» WHAT THE TASK REQUIRES: Leave out every picture, and restate word for word only the lines from the one containing "html: none ->" through the end of the material.

= = = = =

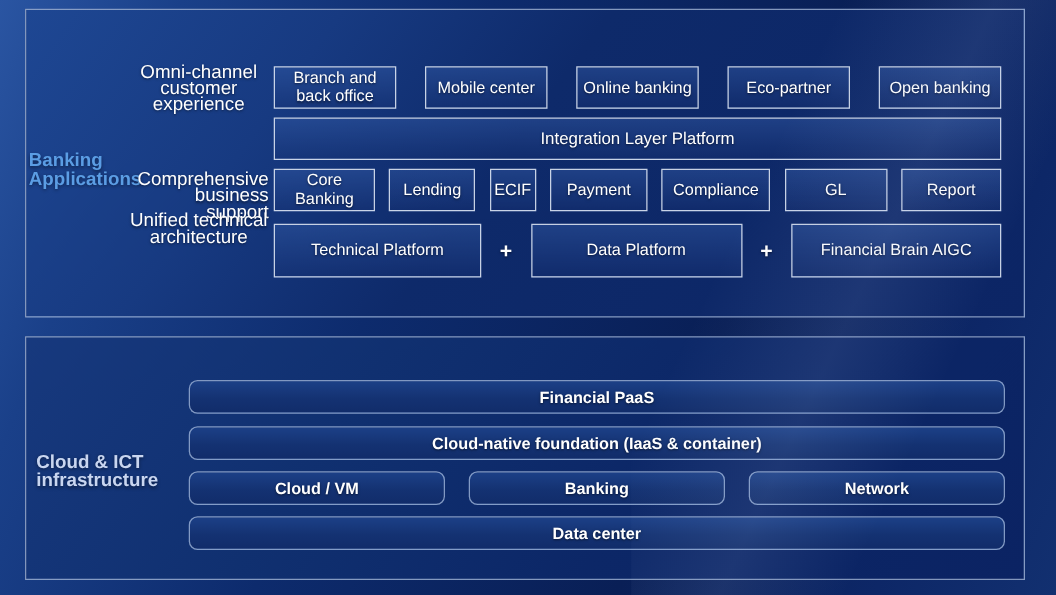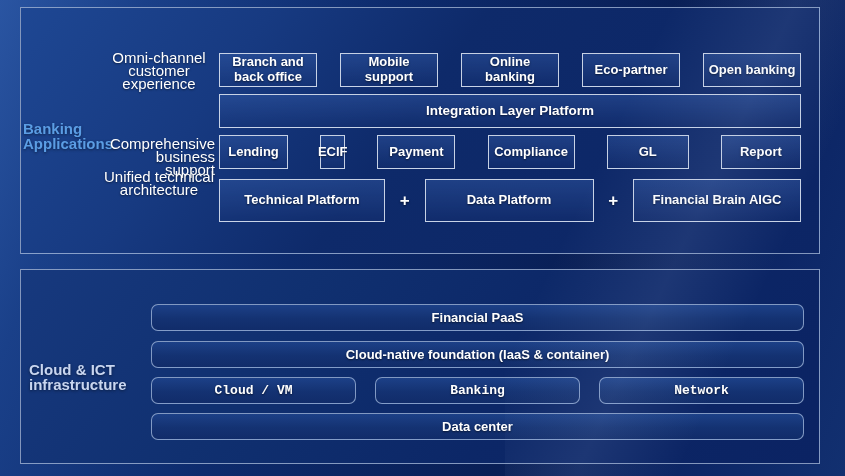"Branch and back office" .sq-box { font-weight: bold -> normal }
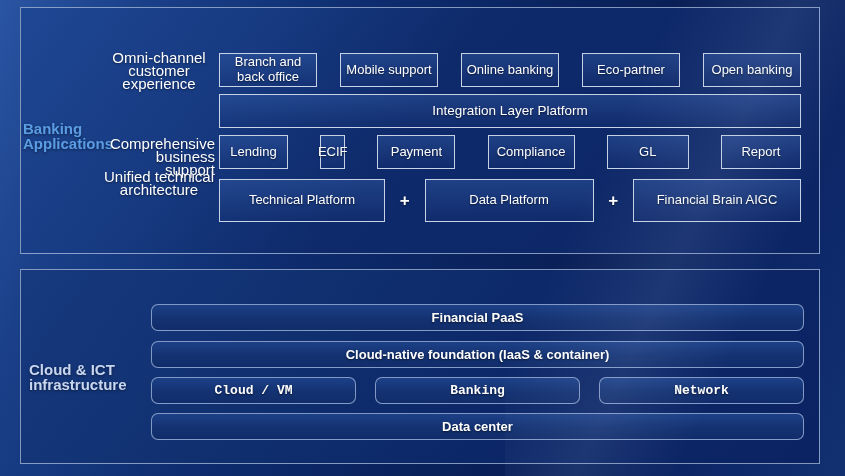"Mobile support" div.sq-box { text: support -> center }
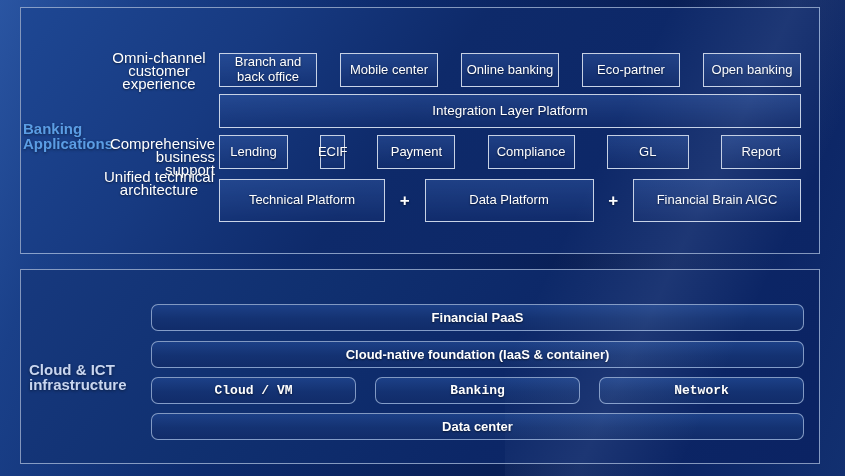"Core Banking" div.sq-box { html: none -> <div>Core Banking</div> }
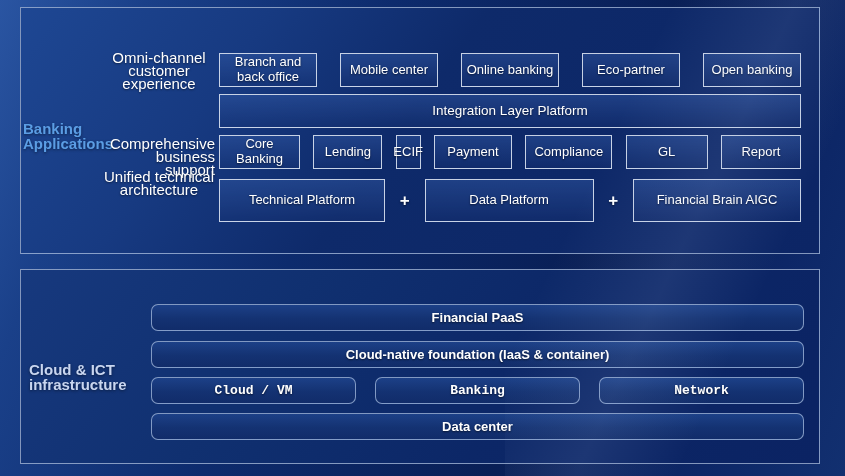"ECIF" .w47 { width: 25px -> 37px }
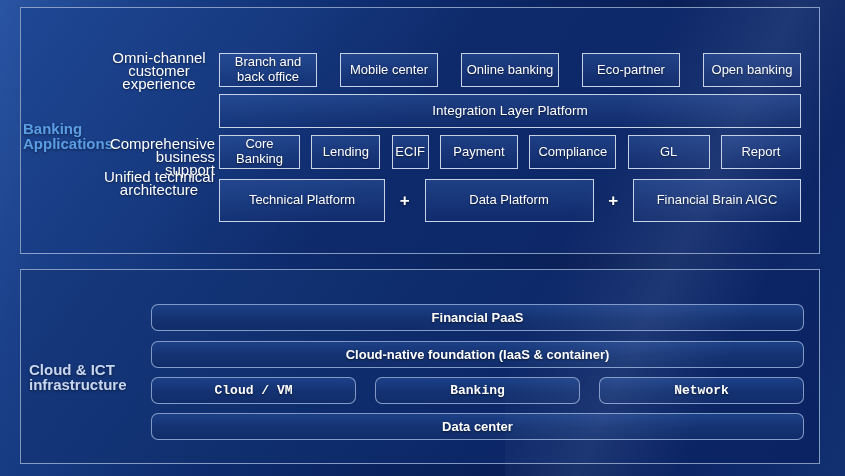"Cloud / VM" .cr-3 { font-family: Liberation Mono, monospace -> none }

= = = = =

» ANSWER TO THE PROBLEM:
"Core Banking" div.sq-box { html: none -> <div>Core Banking</div> }
"ECIF" .w47 { width: 25px -> 37px }
"Cloud / VM" .cr-3 { font-family: Liberation Mono, monospace -> none }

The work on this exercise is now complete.